Théo rit. Son thé est cause d’euphorie :
« Saté au riz ce que le thé est au logis »
Sa théorie : un théorème qui portait haut
La clarté odorante d’un été aux bougies.
Très haut ? ma non trop haut !

Son théorème hérité démodait dieu,
Son thé aurait mérité des mots, des dieux.

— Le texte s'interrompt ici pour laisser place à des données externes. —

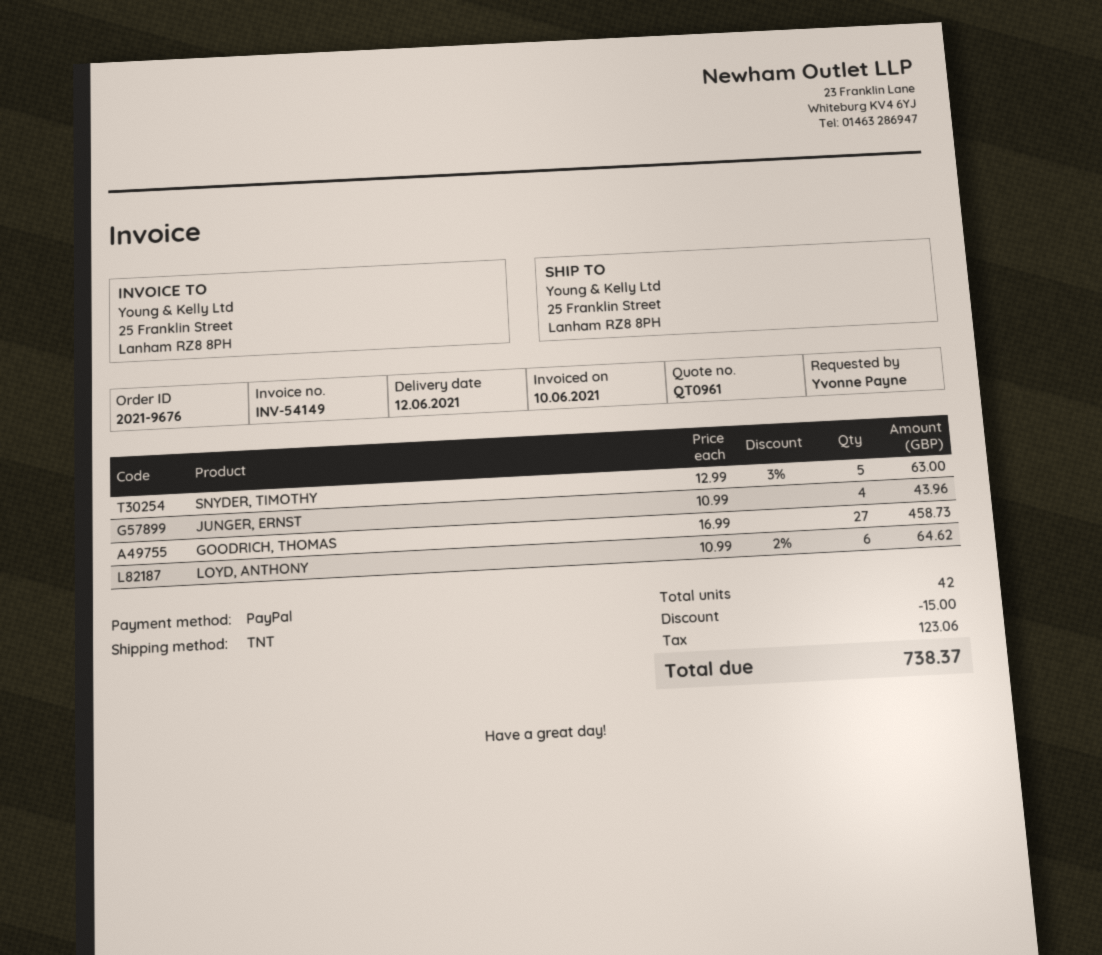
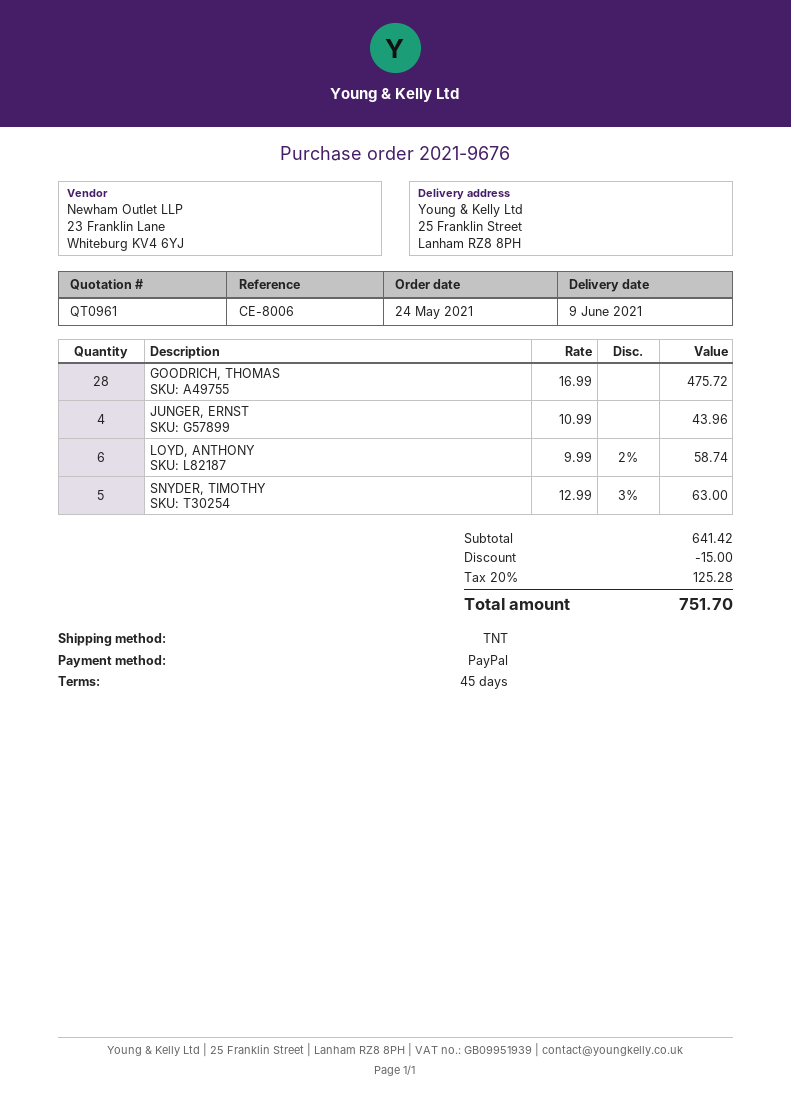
delivery date: 2021-06-12 -> 2021-06-09
GOODRICH, THOMAS: 27 x 16.99 = 458.73 -> 28 x 16.99 = 475.72
LOYD, ANTHONY: 6 x 10.99 - 2% = 64.62 -> 6 x 9.99 - 2% = 58.74
tax: 123.06 -> 125.28
total: 738.37 -> 751.70

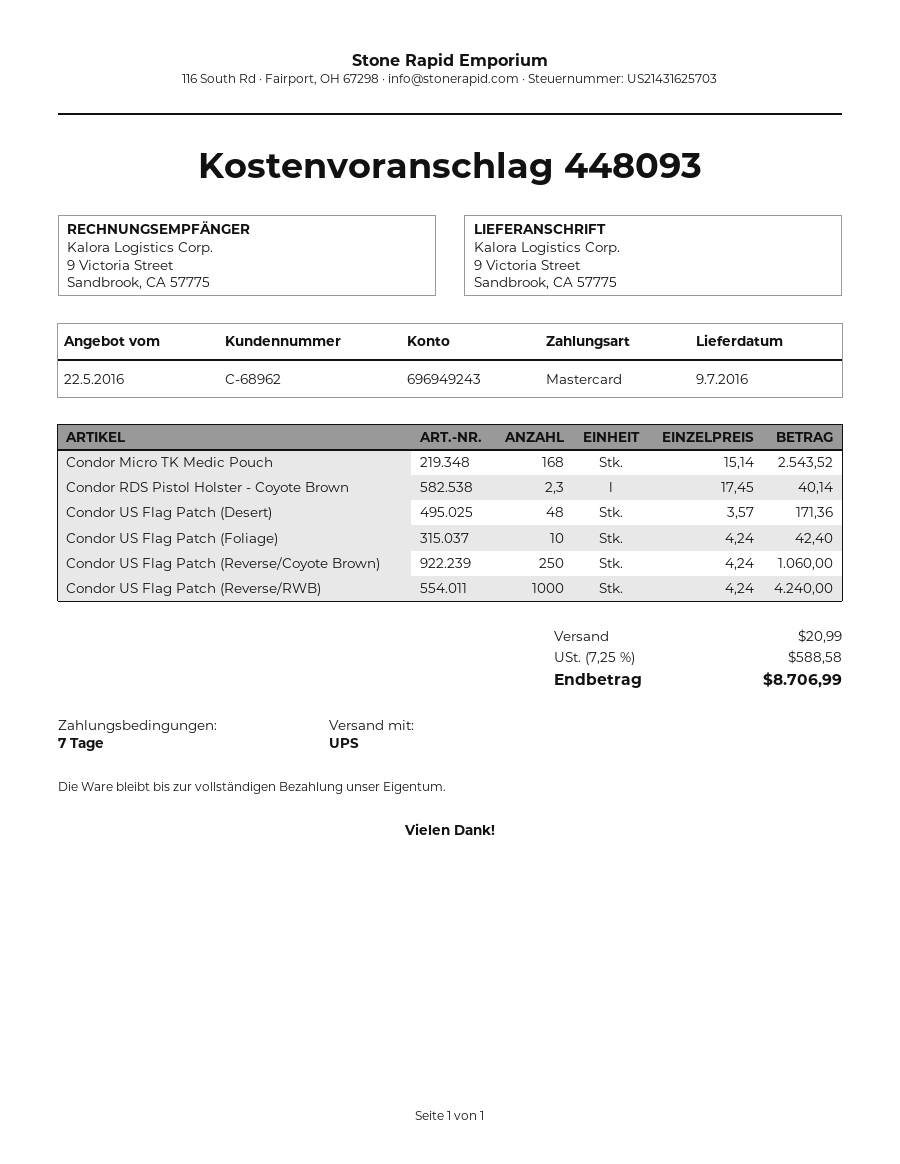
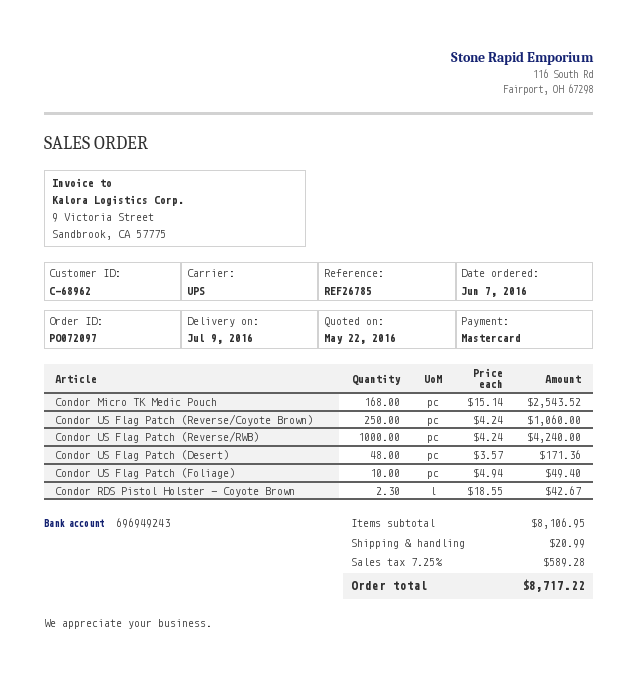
Condor RDS Pistol Holster - Coyote Brown: 2.3 x 17.45 = 40.14 -> 2.3 x 18.55 = 42.67
Condor US Flag Patch (Foliage): 10 x 4.24 = 42.40 -> 10 x 4.94 = 49.40
tax: 7.25% = 588.58 -> 7.25% = 589.28
total: 8706.99 -> 8717.22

Théo voulait dicter aux météores
De s’arrêter aux mois en or :
Messidor, Thermidor, Fructidor ;
Car mieux vaut l’été au nord,
Où la potée ose quand Théo dort.

« Et pis t’as la météo » tonne son nid vert :
Vendémiaire, Brumaire, Frimaire ;
Epithalame : été, automne, son hiver,
Quand Prométhée odieux s’enfermait aux enfers,
Qu’en promet Théo au dieu : sang, fer, métaux, zinc, fer…

C’est couru : mais Théo est versé dans l’athéologie
Sa théorie : ce que la théologie
A ôté aux athées, les athées le rendent aux dieux
En étant des rangs d’hôtes très odieux

Sur ces mots atterrés, Théo dit « c’est assez ».
Et, son thé bu, Théo file chez le gantier.1

  1. Retour Oulipien après une longue pause bloguesque, je vous fais part ici d’un petit poème labyrinthique (ma première production pour Fanes de Carottes en fait) : quand les syllabes sont des couloirs, les mots se perdent dedans, à l’infini et avec un plaisir non dissimulé. []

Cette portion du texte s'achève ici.